1

I want to find an estimator of the probability of success of an independently repeated Bernoulli experiment. Given that we have exactly $k$ failures before the $r$-th success.

The probability for $k$ failures before the $r$-th success is given by the negative binomial distribution:

$$P_p[\{k\}] = {k + r - 1 \choose k}(1-p)^kp^r$$

This yields the $\log$-Likelihood function for the observed number of failures $k$:

$$l_k(p) = \log({k + r - 1 \choose k}) + k\log(1-p) + r\log(p)$$

With derivative

$$l_k'(p) = \frac{r}{p} - \frac{k}{1-p}$$

The derivative is zero at $\hat p = \frac{r}{r+k}$. To show that $\hat p$ is really a MLE for $p$ we need to show that it is a maximum of $l_k$. But evaluating the second derivative at this point is pretty messy. Is there an easier way to show that this is in fact an MLE for $p$?

user7802048
  • 1,285

1 Answers1

2

In general the method of MLE is to maximize $L(\theta;x_i)=\prod_{i=1}^n(\theta,x_i)$. See here for instance. In case of the negative binomial distribution we have

$$L(p;x_i) = \prod_{i=1}^{n}{x_i + r - 1 \choose k}p^{r}(1-p)^{x_i}\\$$

$$ \ell(p;x_i) = \sum_{i=1}^{n}\left[\log{x_i + r - 1 \choose k}+r\log(p)+x_i\log(1-p)\right]$$ $$\frac{d\ell(p;x_i)}{dp} = \sum_{i=1}^{n}\left[\dfrac{r}{p}-\frac{x_i}{1-p}\right]=\sum_{i=1}^{n} \dfrac{r}{p}-\sum_{i=1}^{n}\frac{x_i}{1-p}$$

Set it to zero and add $\sum_{i=1}^{n}\frac{x_i}{1-p}$ on both sides.

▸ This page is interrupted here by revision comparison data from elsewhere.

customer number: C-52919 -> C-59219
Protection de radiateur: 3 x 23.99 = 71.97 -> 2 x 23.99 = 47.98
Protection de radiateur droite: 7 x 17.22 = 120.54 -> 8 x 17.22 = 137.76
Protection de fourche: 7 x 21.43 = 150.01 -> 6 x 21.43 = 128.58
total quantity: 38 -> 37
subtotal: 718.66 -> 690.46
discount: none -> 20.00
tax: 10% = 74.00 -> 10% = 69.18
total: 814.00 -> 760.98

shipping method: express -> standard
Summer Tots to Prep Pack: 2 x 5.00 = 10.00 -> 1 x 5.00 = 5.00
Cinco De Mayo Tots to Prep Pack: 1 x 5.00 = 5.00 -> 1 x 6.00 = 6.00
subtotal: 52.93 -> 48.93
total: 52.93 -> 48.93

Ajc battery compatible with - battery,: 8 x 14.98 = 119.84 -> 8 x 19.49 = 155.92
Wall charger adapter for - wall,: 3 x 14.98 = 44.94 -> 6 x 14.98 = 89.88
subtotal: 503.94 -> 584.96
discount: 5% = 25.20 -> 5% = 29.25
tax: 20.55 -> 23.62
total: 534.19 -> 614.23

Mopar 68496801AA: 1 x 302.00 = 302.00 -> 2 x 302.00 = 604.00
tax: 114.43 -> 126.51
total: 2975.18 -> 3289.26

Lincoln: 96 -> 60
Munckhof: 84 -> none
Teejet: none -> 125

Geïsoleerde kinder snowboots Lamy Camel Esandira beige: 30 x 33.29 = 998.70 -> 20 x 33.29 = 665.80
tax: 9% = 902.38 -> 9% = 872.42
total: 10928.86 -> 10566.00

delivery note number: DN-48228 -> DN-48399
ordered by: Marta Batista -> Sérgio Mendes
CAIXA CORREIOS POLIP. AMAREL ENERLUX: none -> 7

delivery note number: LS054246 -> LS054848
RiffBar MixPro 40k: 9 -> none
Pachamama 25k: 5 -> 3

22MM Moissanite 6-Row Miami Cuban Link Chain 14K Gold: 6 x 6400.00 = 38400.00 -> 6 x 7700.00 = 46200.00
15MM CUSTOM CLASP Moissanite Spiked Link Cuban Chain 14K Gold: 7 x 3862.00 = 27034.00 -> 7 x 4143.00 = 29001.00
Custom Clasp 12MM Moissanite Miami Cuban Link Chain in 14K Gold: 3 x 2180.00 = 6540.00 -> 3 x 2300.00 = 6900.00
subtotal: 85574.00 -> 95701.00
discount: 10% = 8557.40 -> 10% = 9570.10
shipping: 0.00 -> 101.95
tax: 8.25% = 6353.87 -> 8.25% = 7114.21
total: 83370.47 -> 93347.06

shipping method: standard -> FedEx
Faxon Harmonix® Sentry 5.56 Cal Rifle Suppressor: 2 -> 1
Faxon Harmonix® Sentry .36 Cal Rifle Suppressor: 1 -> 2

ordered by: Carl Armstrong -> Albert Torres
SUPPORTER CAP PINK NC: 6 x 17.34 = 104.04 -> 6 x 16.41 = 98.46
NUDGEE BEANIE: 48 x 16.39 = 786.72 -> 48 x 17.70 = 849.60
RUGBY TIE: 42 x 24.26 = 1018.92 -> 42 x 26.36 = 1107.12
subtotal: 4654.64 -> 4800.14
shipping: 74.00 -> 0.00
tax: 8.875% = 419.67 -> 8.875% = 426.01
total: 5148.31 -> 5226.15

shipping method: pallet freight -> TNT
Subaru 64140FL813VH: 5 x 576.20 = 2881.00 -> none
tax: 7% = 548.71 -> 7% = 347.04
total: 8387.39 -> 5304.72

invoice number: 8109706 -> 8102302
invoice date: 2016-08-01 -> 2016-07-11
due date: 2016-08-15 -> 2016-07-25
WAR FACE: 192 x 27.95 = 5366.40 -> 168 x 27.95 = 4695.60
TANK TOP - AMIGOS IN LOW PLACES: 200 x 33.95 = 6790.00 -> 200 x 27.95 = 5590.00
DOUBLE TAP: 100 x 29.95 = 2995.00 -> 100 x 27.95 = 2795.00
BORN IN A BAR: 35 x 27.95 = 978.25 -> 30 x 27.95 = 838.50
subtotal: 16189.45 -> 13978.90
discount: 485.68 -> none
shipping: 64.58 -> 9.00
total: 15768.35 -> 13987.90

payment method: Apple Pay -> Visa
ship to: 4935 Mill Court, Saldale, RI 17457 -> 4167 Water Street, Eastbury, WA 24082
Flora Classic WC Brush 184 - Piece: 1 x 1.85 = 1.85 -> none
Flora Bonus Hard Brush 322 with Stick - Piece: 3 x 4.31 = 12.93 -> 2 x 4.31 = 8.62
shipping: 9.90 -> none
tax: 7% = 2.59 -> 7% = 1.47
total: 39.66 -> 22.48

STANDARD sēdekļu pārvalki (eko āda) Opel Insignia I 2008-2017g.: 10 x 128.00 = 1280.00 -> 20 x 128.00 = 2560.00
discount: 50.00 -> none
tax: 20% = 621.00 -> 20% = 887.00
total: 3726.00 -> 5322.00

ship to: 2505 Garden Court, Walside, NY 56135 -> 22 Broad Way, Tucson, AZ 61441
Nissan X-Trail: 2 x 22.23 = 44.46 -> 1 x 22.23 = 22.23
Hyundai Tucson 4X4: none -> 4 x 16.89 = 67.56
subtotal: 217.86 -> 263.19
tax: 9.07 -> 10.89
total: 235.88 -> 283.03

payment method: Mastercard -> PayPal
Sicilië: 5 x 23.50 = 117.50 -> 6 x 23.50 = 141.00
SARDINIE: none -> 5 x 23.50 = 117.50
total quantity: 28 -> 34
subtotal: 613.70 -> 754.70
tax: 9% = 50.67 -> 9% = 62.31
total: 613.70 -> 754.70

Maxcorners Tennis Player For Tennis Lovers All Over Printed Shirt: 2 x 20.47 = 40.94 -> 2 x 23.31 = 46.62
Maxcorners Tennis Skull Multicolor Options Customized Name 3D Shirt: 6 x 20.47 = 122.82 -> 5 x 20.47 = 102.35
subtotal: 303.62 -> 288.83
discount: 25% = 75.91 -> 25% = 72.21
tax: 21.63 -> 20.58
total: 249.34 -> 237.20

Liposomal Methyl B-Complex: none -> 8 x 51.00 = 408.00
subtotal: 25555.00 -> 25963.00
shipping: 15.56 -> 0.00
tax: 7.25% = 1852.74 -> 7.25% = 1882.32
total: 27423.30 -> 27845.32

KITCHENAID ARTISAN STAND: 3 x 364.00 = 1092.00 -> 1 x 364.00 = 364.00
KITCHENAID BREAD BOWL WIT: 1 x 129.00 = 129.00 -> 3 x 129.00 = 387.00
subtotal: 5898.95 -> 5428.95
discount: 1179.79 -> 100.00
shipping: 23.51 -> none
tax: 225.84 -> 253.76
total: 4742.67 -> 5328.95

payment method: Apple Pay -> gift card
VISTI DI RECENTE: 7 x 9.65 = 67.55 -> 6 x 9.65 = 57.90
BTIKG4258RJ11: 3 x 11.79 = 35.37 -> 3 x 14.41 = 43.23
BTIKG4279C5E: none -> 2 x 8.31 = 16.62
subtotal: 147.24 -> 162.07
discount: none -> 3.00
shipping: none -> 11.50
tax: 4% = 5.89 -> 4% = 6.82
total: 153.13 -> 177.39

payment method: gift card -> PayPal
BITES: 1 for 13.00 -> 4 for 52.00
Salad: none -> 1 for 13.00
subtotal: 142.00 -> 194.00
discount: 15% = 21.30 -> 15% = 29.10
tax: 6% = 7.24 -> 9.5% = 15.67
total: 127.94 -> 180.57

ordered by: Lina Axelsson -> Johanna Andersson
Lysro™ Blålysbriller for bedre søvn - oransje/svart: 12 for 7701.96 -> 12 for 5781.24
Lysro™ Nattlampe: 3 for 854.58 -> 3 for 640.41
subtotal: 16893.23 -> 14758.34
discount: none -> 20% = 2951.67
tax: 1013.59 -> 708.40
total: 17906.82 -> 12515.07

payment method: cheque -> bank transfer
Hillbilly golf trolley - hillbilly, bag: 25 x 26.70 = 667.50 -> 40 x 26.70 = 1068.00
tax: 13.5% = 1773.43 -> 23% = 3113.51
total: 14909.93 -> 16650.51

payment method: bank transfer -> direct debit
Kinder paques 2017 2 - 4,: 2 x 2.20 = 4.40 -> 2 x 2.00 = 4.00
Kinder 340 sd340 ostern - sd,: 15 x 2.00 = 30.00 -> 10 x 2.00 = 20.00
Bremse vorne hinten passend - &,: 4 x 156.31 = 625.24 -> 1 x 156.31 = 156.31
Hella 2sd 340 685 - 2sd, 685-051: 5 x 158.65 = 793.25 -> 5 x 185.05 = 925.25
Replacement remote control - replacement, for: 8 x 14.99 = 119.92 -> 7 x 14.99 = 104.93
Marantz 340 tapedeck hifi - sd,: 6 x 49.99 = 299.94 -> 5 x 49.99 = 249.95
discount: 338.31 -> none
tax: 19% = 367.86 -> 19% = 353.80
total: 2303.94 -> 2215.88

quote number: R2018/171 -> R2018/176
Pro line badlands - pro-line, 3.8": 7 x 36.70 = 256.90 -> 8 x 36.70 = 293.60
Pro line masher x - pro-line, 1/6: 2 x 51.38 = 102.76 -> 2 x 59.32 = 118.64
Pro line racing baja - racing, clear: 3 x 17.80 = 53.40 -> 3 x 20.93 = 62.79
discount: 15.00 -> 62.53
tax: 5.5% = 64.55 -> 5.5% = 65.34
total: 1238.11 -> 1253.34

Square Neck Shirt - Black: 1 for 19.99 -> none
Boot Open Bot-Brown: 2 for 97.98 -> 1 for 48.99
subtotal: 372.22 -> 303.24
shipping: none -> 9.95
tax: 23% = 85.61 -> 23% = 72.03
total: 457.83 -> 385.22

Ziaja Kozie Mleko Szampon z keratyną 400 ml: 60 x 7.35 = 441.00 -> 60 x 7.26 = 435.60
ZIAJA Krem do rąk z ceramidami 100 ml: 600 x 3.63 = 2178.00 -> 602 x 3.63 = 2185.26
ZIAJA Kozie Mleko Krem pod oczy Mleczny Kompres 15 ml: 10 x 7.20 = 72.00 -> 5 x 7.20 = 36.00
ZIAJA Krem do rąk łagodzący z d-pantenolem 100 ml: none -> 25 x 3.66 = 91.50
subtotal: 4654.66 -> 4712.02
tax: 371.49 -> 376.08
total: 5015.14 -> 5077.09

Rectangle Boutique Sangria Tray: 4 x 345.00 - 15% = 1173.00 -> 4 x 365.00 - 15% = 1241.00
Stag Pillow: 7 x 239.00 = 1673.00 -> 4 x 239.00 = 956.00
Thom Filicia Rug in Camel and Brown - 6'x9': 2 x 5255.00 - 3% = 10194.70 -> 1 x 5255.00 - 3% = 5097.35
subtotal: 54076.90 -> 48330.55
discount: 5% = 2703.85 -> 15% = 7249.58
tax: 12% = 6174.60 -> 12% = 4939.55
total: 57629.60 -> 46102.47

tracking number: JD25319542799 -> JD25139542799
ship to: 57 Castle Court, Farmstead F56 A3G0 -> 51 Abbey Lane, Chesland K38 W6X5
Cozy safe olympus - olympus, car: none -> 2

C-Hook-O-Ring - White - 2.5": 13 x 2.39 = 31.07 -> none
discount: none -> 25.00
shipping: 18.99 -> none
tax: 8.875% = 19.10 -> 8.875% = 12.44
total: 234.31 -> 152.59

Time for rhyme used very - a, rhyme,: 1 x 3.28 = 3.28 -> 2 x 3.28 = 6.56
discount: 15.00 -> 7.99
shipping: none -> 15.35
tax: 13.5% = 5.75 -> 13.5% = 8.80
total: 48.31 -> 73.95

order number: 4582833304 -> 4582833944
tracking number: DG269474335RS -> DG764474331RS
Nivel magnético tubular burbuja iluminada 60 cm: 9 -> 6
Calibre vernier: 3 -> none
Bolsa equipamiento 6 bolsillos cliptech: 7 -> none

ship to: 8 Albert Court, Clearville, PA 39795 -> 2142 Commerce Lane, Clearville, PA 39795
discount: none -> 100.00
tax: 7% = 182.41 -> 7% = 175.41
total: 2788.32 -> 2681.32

$$\sum_{i=1}^{n} \dfrac{r}{p}=\sum_{i=1}^{n}\frac{x_i}{1-p}$$

$$\frac{nr}{p}=\frac{\sum\limits_{i=1}^nx_i}{1-p}\Rightarrow \hat p=\frac{\frac{1}{\sum x_i}}{\frac{1}{n r}+\frac{1}{\sum x_i}}\Rightarrow \hat p=\frac{r}{\overline x+r}$$

Now we have to check if the mle is a maximum. For this purpose we calculate the second derivative of $\ell(p;x_i)$.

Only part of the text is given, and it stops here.